The province has updated its fine schedule to include set fees and demerit points for some of the most egregious driving infractions.
If you are reading this in your car, for some baffling reason, you may want to pull over:
The set fine for distracted driving is now $490 and three demerit points. If you’re a novice driver, it’s an automatic 30-day suspension.
The advocacy group Cycle Toronto has called these changes a win, as they include steep penalties for “dooring” cyclists and the long sought-after one-metre rule.
The penalty for passing a cyclist without allowing a minimum distance of one metre is indeed a huge win for cyclist safety. The penalty is $110 and two demerit points, $180 if you’re in a community-safety zone. It’s also going to cause a lot of headaches, I predict, if properly enforced.
These headaches are necessary, however; think of them as growing pains. On many crowded Toronto streets, lacking as they often are in meaningful cycling infrastructure, a real crackdown on violators of the one-metre rule would be eye-opening.
Ideally, citizens and politicians alike will realize that many of our streets are dangerous for cyclists, by design. It is easy to imagine situations within the city where safely passing a cyclist with the proper one-metre space is extremely difficult.
Then we get to have a conversation about how we can redesign our streets so everyone can get where they’re going, safely, without these headaches. Cyclists don’t get off so easily, either.

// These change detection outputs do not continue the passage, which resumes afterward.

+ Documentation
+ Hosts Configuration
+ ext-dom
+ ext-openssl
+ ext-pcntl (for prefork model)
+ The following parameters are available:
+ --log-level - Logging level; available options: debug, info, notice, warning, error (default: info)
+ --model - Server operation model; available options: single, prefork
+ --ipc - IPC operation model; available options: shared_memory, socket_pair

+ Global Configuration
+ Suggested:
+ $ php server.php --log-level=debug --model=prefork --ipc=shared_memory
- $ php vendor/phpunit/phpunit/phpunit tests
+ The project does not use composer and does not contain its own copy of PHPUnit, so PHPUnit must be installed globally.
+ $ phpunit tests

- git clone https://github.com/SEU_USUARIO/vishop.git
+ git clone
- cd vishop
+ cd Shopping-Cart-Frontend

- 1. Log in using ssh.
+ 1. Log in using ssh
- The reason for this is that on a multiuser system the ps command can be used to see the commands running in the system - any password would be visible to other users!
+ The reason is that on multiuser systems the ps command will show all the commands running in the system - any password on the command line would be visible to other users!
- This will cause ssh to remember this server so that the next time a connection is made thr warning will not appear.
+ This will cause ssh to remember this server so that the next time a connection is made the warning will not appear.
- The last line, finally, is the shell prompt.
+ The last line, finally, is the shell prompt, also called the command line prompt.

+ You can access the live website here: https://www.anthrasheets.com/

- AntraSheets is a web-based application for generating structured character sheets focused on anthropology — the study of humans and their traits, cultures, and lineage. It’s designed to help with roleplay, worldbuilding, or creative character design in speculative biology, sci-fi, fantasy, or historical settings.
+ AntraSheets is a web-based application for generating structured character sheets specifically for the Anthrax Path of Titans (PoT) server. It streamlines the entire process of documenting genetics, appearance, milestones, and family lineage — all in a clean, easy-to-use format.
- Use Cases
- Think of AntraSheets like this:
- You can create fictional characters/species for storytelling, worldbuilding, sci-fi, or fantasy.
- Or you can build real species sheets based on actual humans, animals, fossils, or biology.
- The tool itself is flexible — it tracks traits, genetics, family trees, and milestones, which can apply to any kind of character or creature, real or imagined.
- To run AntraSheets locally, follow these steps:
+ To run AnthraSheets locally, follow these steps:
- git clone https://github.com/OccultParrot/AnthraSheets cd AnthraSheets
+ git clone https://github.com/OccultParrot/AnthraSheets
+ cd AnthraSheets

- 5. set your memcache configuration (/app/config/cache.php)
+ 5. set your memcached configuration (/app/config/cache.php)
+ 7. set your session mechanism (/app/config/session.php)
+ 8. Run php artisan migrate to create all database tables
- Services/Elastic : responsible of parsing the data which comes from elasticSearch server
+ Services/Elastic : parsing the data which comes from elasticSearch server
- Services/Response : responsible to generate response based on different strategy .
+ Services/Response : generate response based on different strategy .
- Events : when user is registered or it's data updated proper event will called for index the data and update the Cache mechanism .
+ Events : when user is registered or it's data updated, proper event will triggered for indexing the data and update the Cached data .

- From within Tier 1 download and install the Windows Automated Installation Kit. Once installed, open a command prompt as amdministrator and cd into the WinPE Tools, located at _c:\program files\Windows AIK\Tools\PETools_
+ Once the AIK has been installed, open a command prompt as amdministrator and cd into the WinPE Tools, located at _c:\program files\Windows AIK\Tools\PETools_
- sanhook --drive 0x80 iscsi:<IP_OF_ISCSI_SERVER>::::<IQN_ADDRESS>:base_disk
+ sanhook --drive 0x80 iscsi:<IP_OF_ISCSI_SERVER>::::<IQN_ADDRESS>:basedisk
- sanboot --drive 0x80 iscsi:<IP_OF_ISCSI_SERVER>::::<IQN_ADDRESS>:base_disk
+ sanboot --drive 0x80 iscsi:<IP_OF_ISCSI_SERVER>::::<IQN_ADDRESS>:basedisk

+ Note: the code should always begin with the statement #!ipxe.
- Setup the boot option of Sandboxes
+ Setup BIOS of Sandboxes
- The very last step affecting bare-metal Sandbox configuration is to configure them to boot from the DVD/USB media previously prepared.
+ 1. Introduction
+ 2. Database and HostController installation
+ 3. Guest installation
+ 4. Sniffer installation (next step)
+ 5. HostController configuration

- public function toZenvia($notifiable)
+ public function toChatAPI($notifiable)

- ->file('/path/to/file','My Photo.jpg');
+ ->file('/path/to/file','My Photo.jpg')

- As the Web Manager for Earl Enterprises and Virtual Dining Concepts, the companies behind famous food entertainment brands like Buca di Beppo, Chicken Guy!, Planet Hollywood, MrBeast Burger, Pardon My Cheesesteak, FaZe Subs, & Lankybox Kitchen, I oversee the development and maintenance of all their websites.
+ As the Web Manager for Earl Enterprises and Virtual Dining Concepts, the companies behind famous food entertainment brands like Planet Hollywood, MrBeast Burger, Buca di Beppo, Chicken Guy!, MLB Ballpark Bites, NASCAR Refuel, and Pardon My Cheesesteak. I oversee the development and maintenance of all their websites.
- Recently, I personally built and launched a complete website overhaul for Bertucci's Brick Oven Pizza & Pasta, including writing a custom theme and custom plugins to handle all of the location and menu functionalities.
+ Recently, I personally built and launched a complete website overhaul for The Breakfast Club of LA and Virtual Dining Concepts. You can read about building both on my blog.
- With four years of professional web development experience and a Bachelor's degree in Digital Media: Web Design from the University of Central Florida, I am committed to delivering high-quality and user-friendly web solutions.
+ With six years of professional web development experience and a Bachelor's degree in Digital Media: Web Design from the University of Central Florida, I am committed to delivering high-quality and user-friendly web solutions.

The new penalty for riding without proper lights is $110, commuted down from a whopping proposed $500, due to advocacy from groups like Cycle Toronto.
These fines are well meaning enough. Coupled with reduced speed limits on residential streets in East York, there have certainly been major, recent strides in the level of enforcement for the sake of safety.
Still, let’s not take our eyes off the real prize.
The city is still considering adopting Vision Zero policies, already in place many
European and American cities, which hold that no number of traffic fatalities is acceptable.
Vision Zero also puts emphasis on designing roads in a way that reduces reckless driving and simple human error.
There will always be a few people who feel they’re above the law or truly believe they can get away with any number of careless infractions.
Fines are all well and good, but when street design necessitates safer driving, then we’ll really see some marked improvements in safety for drivers, cyclists and pedestrians alike.